Instructions for the task — Please take the lines from the one holding "border-radius: 4px ->" through the one holding "Roinn Forbartha Tuaithe" in the data below and copy them exactly.

Records shown —
- Opening Delimiter -

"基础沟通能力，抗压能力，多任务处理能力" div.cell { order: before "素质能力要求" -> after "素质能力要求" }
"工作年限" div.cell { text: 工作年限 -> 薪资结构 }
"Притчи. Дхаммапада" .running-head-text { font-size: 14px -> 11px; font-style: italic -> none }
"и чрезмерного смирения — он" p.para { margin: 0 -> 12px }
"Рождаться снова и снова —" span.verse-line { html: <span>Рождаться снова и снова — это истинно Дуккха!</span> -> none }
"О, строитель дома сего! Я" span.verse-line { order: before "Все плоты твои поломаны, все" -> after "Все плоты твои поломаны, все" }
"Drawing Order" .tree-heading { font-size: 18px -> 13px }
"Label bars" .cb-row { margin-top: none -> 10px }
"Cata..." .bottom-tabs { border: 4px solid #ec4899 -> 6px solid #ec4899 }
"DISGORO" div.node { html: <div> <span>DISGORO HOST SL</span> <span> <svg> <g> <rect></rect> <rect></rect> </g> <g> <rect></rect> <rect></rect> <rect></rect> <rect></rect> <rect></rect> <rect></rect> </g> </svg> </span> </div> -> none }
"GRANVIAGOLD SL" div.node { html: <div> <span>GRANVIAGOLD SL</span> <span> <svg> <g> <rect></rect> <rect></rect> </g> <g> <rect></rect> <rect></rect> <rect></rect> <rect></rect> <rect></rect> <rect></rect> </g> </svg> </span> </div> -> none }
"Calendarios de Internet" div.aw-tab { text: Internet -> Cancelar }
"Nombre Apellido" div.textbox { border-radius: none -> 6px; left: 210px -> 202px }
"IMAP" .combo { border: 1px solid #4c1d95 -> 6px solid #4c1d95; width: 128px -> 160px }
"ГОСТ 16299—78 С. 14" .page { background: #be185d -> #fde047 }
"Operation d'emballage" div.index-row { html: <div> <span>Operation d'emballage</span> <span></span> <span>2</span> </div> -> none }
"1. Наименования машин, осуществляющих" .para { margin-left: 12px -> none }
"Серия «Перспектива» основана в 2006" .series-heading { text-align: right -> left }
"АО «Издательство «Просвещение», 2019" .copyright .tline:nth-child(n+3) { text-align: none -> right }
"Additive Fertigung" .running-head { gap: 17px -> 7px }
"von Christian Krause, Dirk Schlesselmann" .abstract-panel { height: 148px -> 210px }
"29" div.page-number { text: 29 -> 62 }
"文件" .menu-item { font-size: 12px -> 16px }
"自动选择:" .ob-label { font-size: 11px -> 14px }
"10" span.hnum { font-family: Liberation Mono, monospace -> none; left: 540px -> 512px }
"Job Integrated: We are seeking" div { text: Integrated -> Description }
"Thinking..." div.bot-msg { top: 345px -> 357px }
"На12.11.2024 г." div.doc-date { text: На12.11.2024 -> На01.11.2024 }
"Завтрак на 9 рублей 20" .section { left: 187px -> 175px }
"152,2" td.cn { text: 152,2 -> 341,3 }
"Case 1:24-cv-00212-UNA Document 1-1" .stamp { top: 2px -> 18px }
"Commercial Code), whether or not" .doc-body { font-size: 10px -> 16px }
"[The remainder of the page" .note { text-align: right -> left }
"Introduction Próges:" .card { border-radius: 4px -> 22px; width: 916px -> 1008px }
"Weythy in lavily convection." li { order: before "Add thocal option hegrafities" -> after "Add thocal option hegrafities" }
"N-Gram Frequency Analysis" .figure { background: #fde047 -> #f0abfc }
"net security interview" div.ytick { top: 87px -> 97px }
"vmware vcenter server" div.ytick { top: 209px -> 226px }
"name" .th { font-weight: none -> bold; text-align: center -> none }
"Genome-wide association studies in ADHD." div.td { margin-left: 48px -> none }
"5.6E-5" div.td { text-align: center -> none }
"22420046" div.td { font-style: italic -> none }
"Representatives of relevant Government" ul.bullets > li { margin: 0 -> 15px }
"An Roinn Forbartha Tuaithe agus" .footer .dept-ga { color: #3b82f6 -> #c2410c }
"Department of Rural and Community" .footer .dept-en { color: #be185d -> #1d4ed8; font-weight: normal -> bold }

- Closing Delimiter -

Exercise answer —
"Introduction Próges:" .card { border-radius: 4px -> 22px; width: 916px -> 1008px }
"Weythy in lavily convection." li { order: before "Add thocal option hegrafities" -> after "Add thocal option hegrafities" }
"N-Gram Frequency Analysis" .figure { background: #fde047 -> #f0abfc }
"net security interview" div.ytick { top: 87px -> 97px }
"vmware vcenter server" div.ytick { top: 209px -> 226px }
"name" .th { font-weight: none -> bold; text-align: center -> none }
"Genome-wide association studies in ADHD." div.td { margin-left: 48px -> none }
"5.6E-5" div.td { text-align: center -> none }
"22420046" div.td { font-style: italic -> none }
"Representatives of relevant Government" ul.bullets > li { margin: 0 -> 15px }
"An Roinn Forbartha Tuaithe agus" .footer .dept-ga { color: #3b82f6 -> #c2410c }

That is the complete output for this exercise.